WORK TASK
Below are the entries; determine how many of their lines contain the string "background" and give that figure alone.

Start of RECORDS FOR PROCESSING

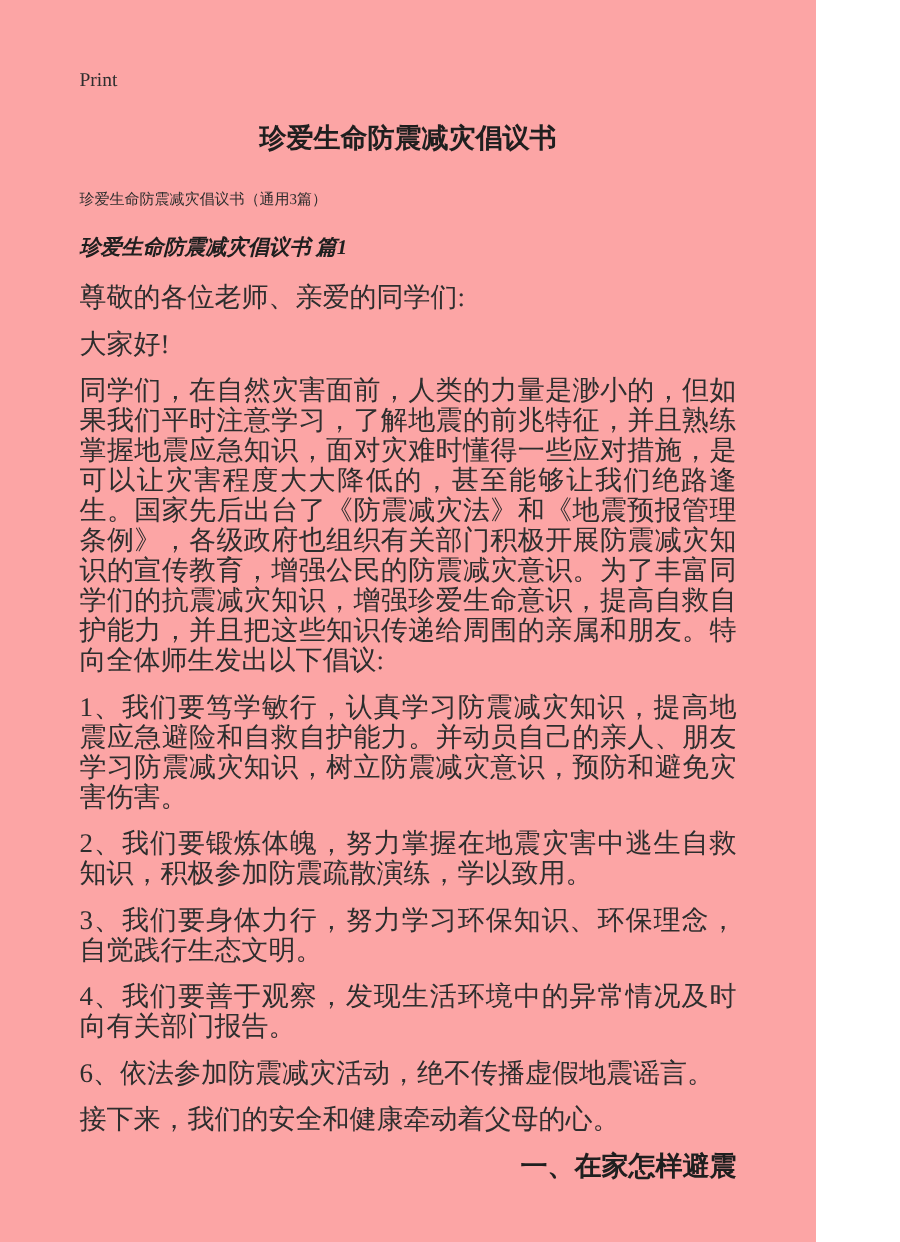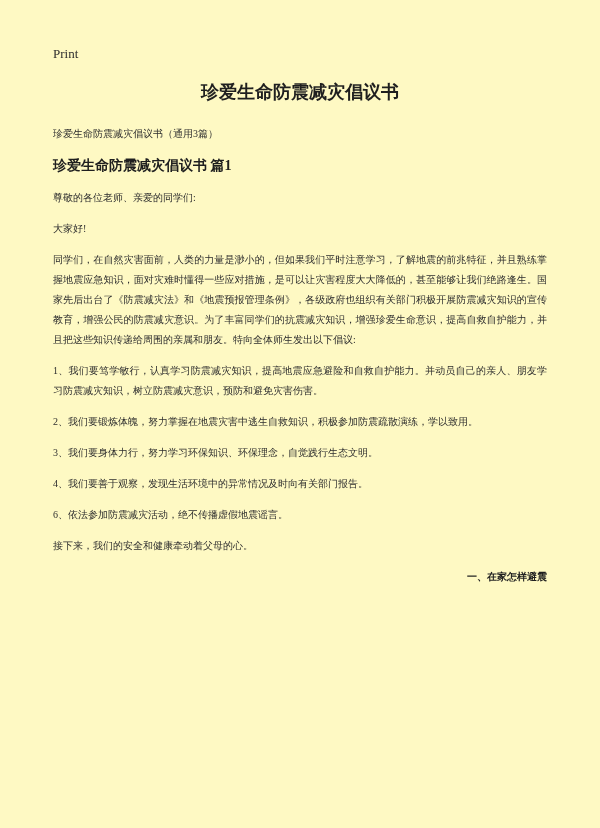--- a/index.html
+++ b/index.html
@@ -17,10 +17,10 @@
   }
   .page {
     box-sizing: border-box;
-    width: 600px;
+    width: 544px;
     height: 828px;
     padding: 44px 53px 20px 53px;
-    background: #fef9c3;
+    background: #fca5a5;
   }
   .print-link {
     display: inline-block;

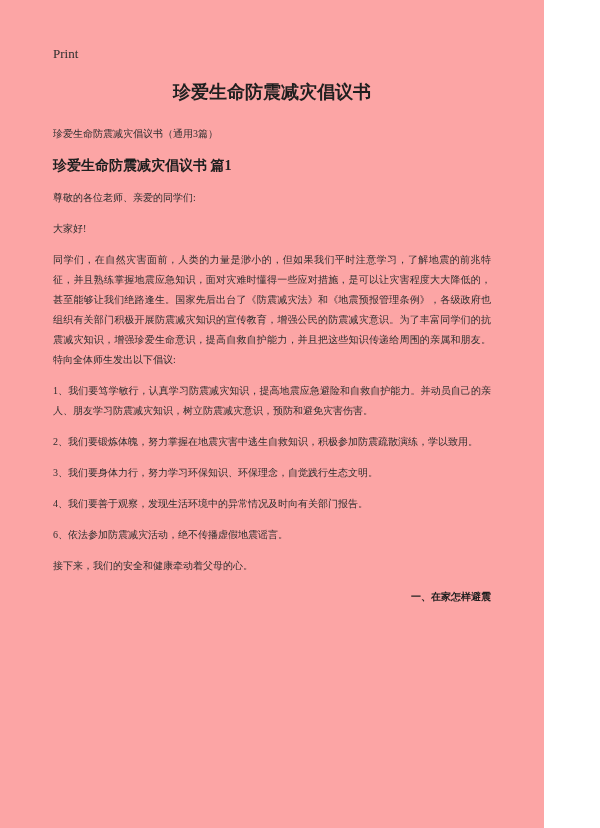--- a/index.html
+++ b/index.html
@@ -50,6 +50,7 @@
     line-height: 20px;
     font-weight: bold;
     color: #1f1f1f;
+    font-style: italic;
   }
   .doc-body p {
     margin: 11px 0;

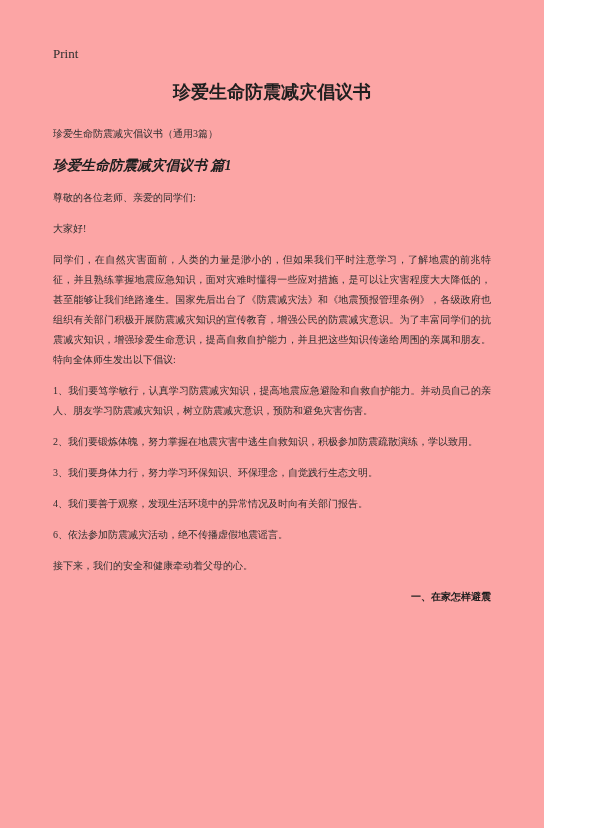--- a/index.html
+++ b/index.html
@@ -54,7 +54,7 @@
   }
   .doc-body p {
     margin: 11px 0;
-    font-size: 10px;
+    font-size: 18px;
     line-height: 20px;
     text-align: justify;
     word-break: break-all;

End of RECORDS FOR PROCESSING

PROBLEM SOLUTION
2